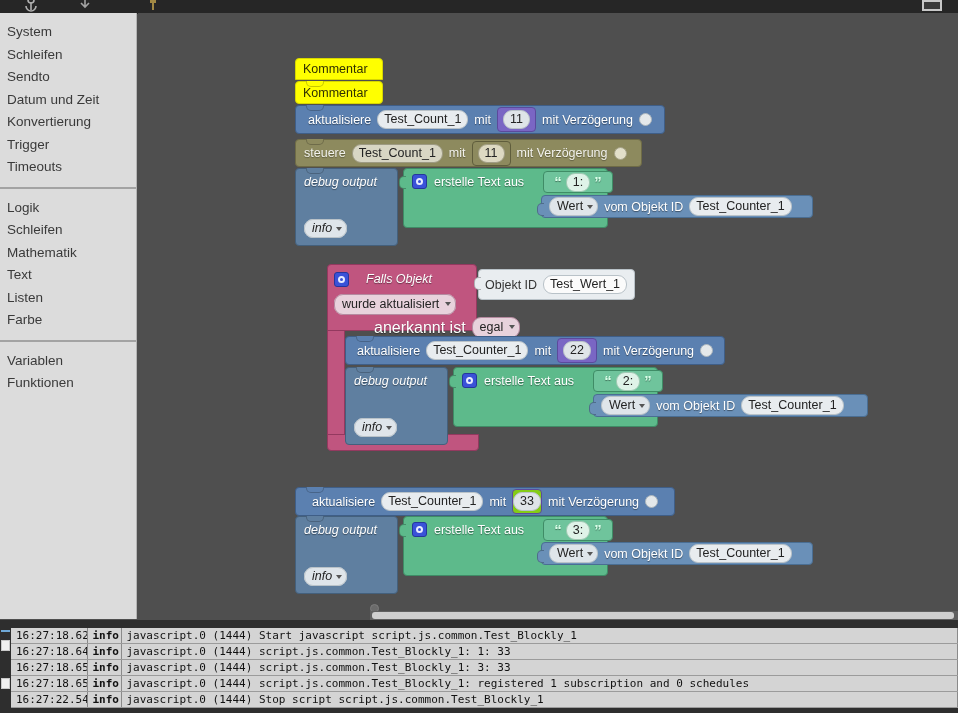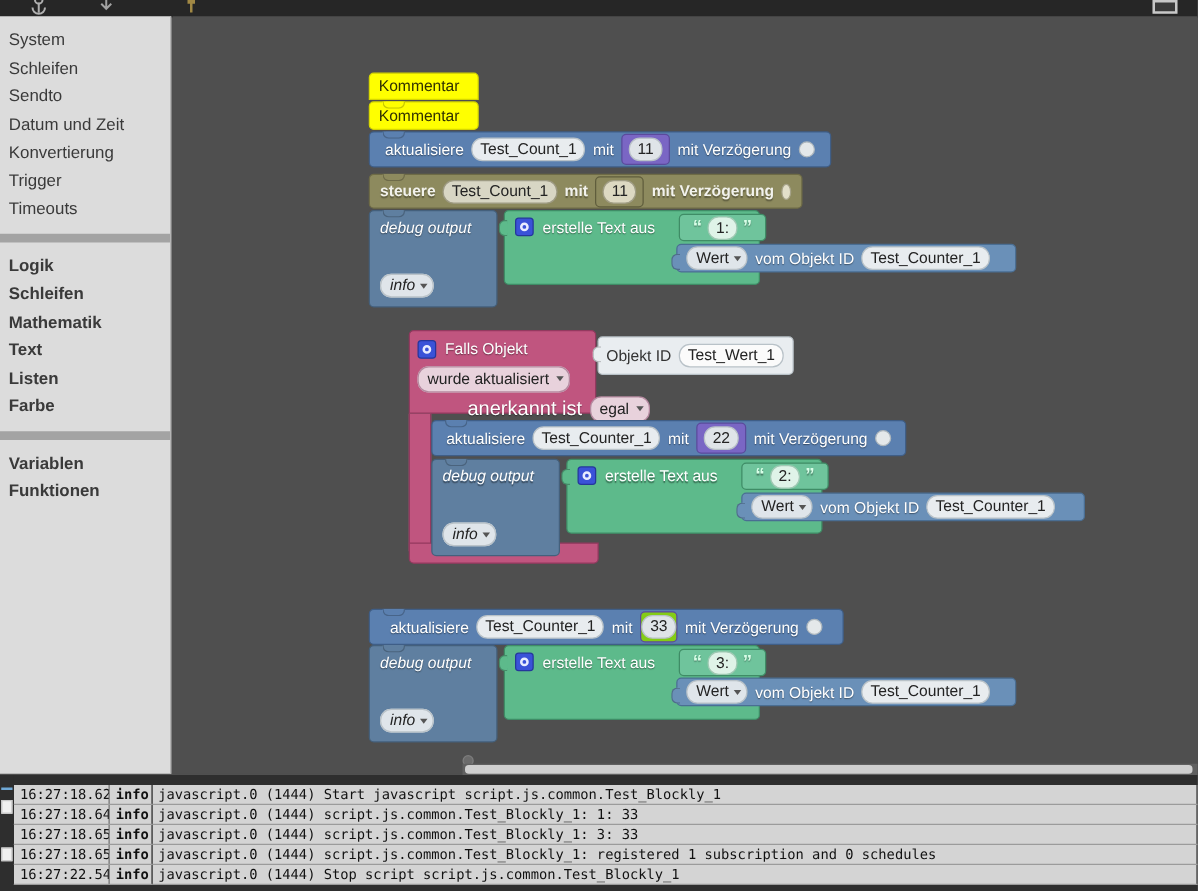--- a/index.html
+++ b/index.html
@@ -76,7 +76,7 @@
 
   .c-comment .lbl { color:#303000; text-shadow:none; }
   .c-objid .lbl   { color:#333; text-shadow:none; }
-  .c-update-d .lbl{ color:#f2f2ec; text-shadow:0 1px 1px rgba(0,0,0,.35);font-weight:bold; }
+  .c-update-d .lbl{ color:#f2f2ec; text-shadow:0 1px 1px rgba(0,0,0,.35); }
 
   
   .notch:before { content:""; position:absolute; left:10px; top:-1px;

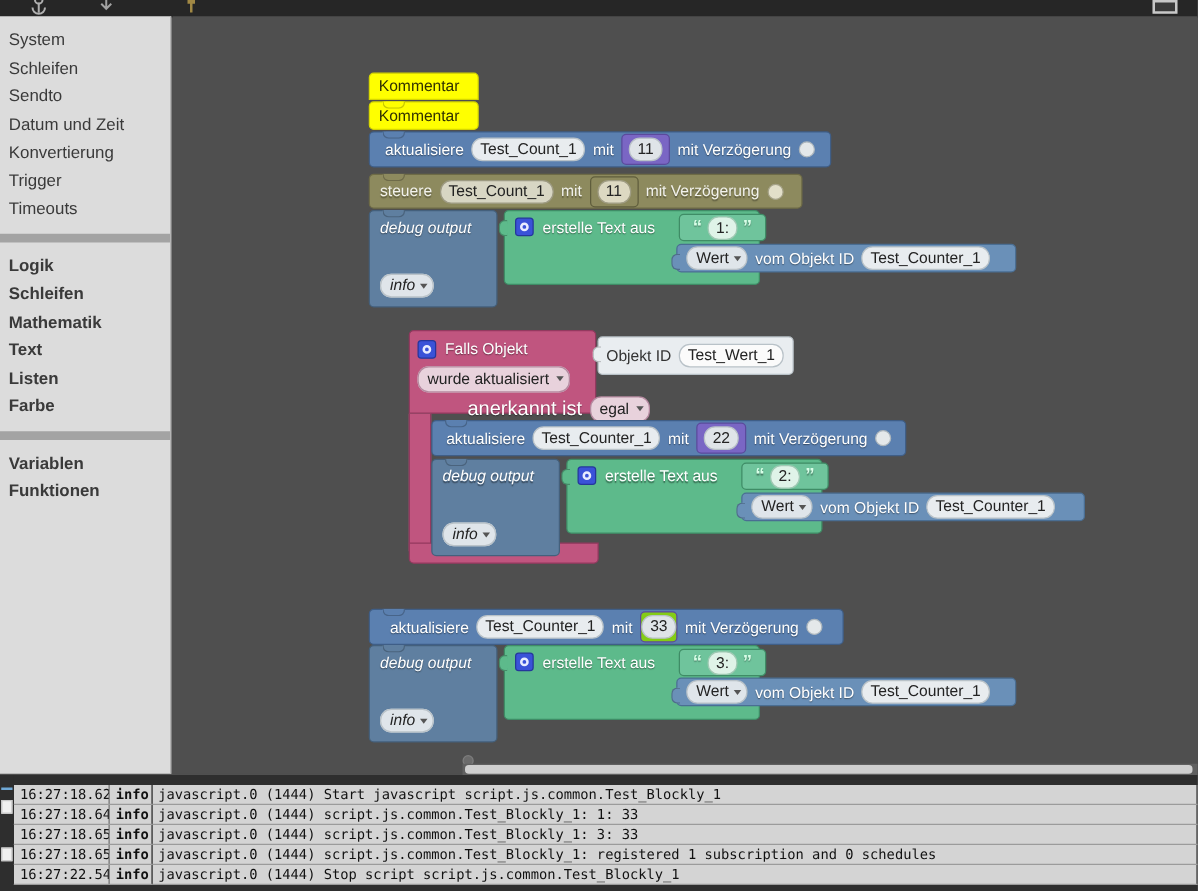--- a/index.html
+++ b/index.html
@@ -20,8 +20,8 @@
     background:#dcdcdc; border-right:1px solid #b4b4b4; padding-top:5px;
     overflow:hidden; }
   .tb-group { padding:3px 0; }
-  .tb-group + .tb-group { border-top:7px solid #a3a3a3; margin-top:5px;
-    padding-top:8px;font-weight:bold; }
+  .tb-group + .tb-group { border-top:2px solid #a3a3a3; margin-top:5px;
+    padding-top:8px; }
   .tb-item { font-size:13.5px; color:#3a3a3a; line-height:22.5px;
     padding-left:7px; cursor:pointer; white-space:nowrap; }
 

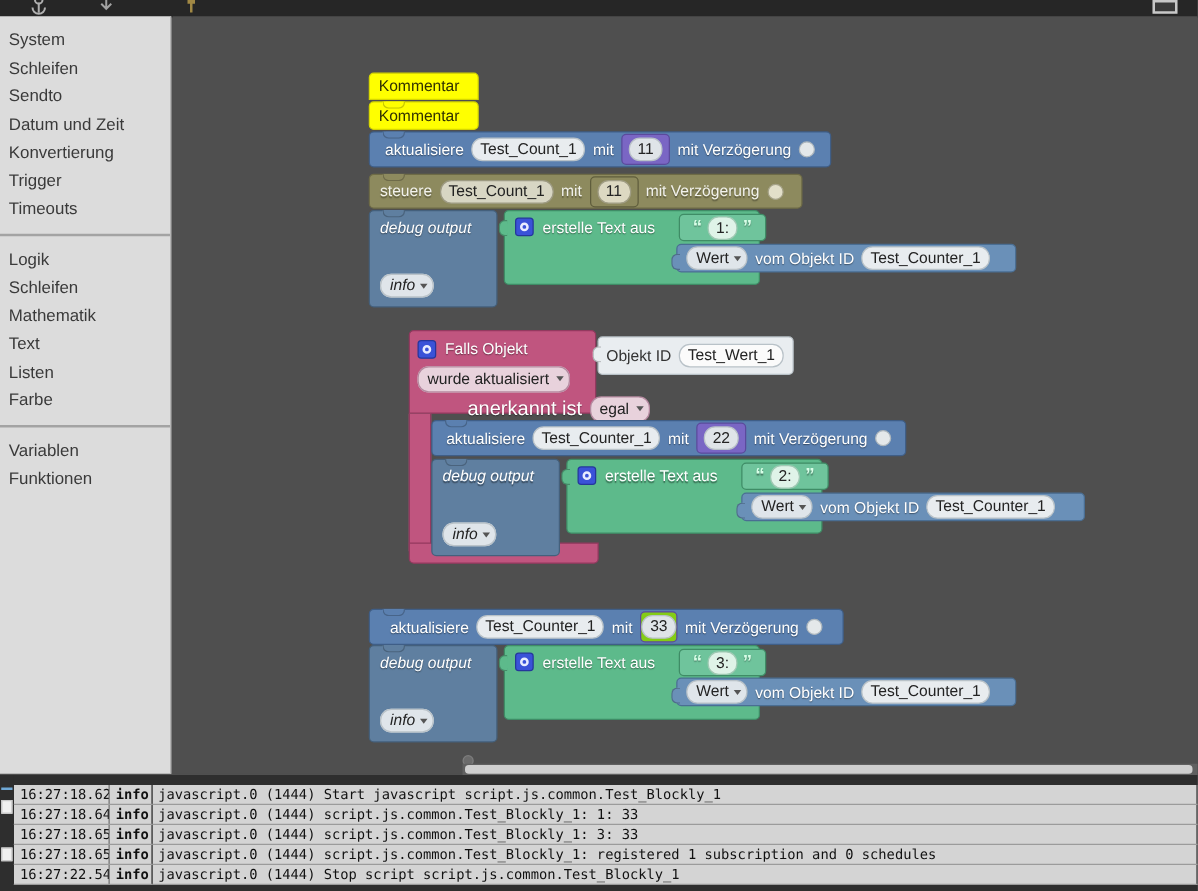--- a/index.html
+++ b/index.html
@@ -228,7 +228,7 @@
 
   <div class="blk c-if" style="left:189px; top:251px; width:150px; height:67px; display:block; padding:0; border-radius:4px 4px 0 0;"></div>
 
-  <div class="blk" style="left:196px; top:256px; width:140px; height:20px; gap:7px; background:transparent; border:none;">
+  <div class="blk" style="left:196px; top:256px; width:140px; height:20px; gap:17px; background:transparent; border:none;font-style:italic;">
     <span class="gear">
         <i></i>
       </span>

> Assignment: The word to look for is "bold"; copy out every line of the entries that holds it.

> Output of the task:
-  .c-update-d .lbl{ color:#f2f2ec; text-shadow:0 1px 1px rgba(0,0,0,.35);font-weight:bold; }
-    padding-top:8px;font-weight:bold; }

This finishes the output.